*** Begin section ***
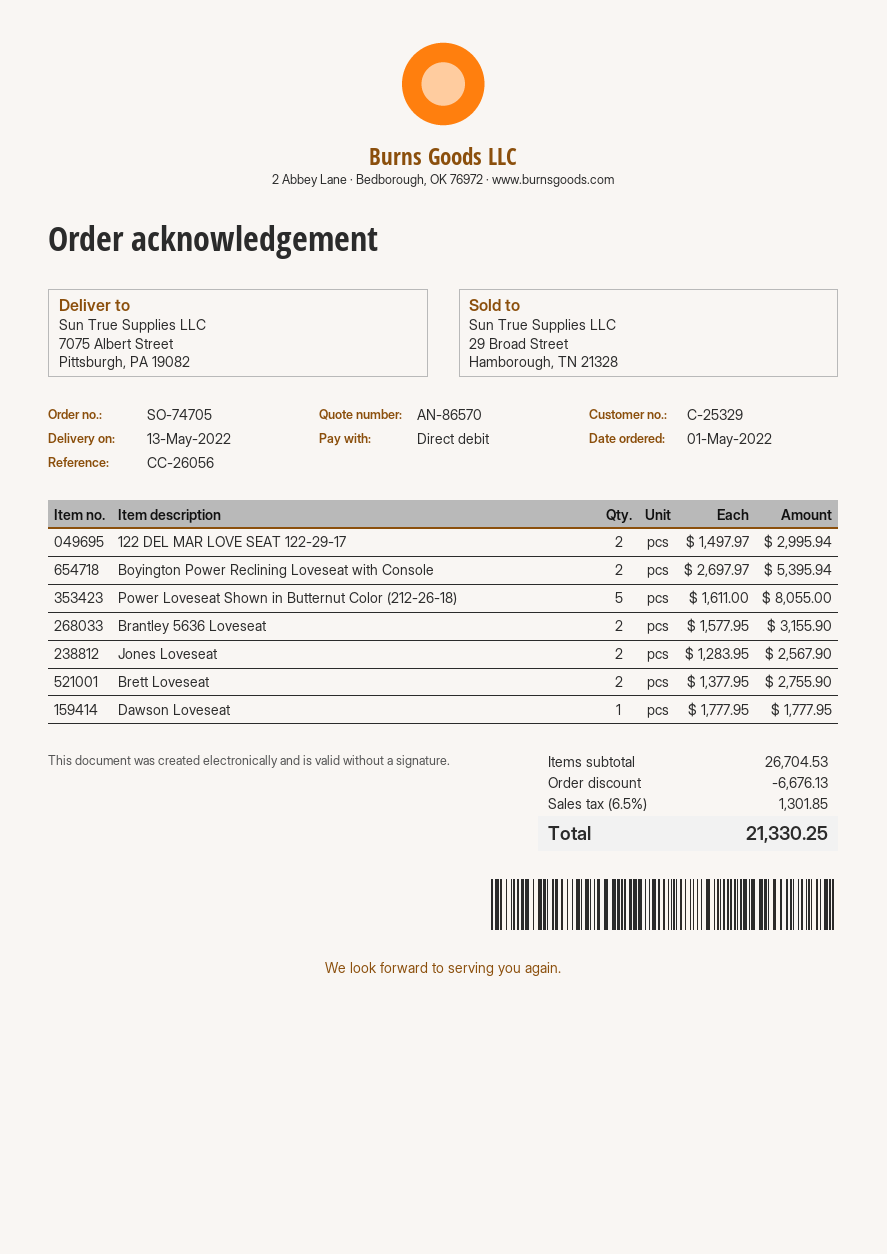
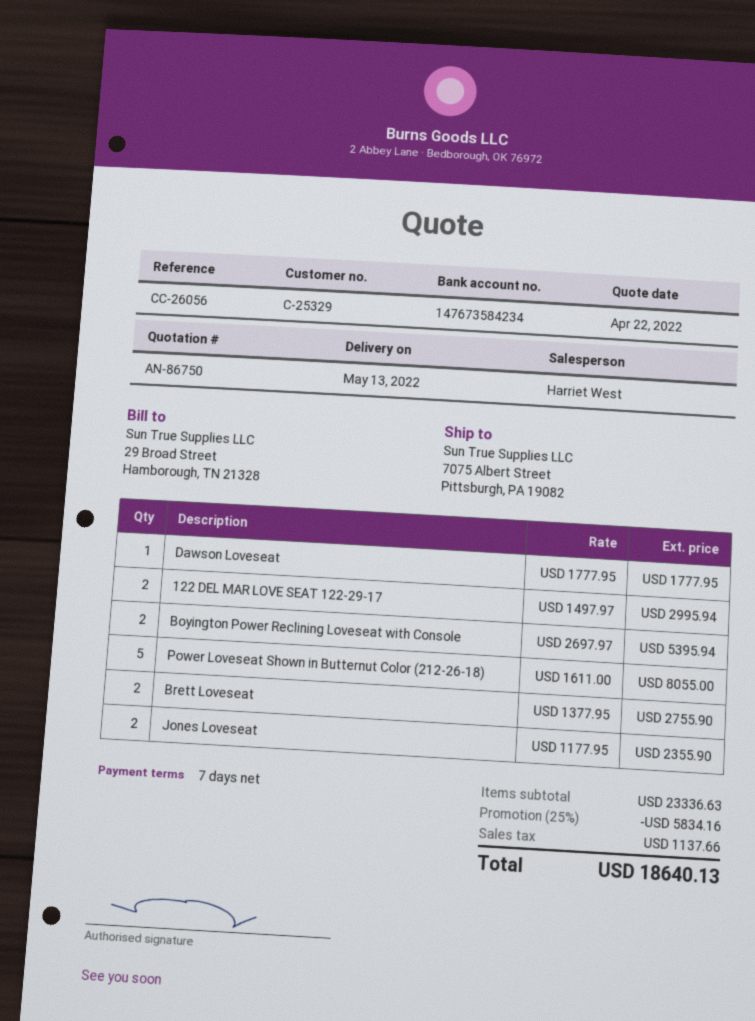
quote number: AN-86570 -> AN-86750
Brantley 5636 Loveseat: 2 x 1577.95 = 3155.90 -> none
Jones Loveseat: 2 x 1283.95 = 2567.90 -> 2 x 1177.95 = 2355.90
subtotal: 26704.53 -> 23336.63
discount: 6676.13 -> 5834.16
tax: 1301.85 -> 1137.66
total: 21330.25 -> 18640.13

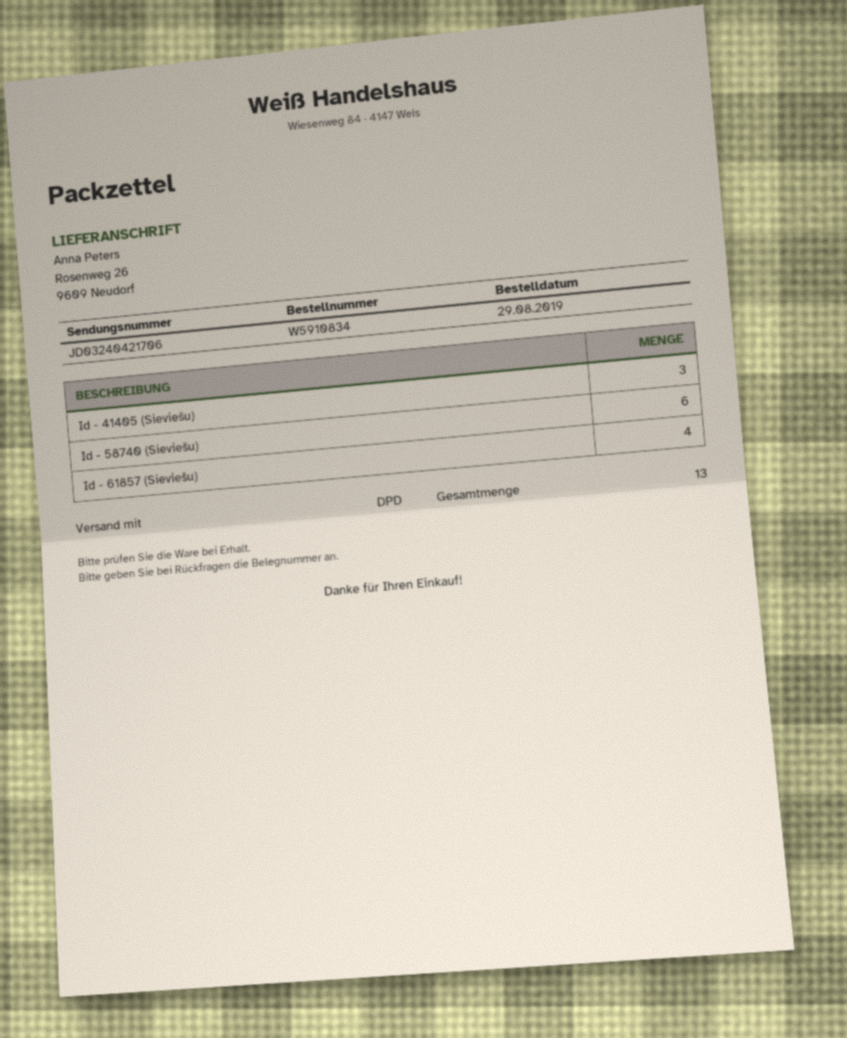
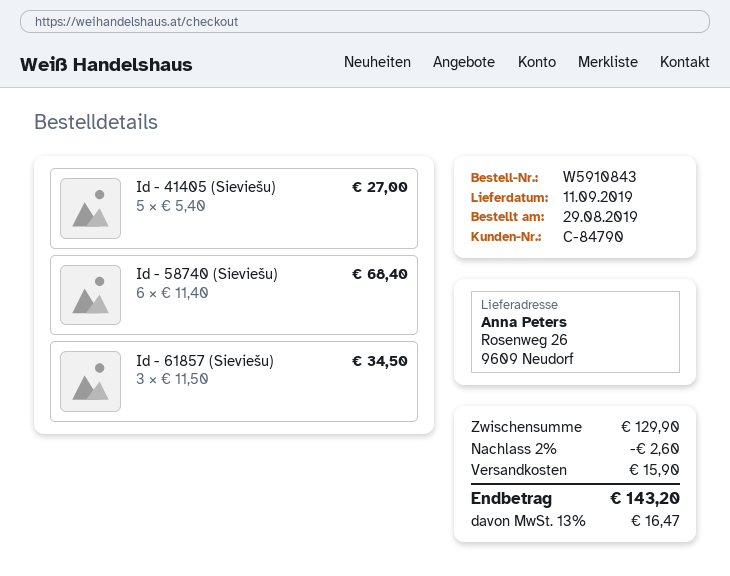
order number: W5910834 -> W5910843
Id - 41405 (Sieviešu): 3 -> 5
Id - 61857 (Sieviešu): 4 -> 3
*** End section ***
*Work instructions*. Only the pictures may be dropped when you copy the data above; everything else stays exact.

*Exercise response*.
quote number: AN-86570 -> AN-86750
Brantley 5636 Loveseat: 2 x 1577.95 = 3155.90 -> none
Jones Loveseat: 2 x 1283.95 = 2567.90 -> 2 x 1177.95 = 2355.90
subtotal: 26704.53 -> 23336.63
discount: 6676.13 -> 5834.16
tax: 1301.85 -> 1137.66
total: 21330.25 -> 18640.13

order number: W5910834 -> W5910843
Id - 41405 (Sieviešu): 3 -> 5
Id - 61857 (Sieviešu): 4 -> 3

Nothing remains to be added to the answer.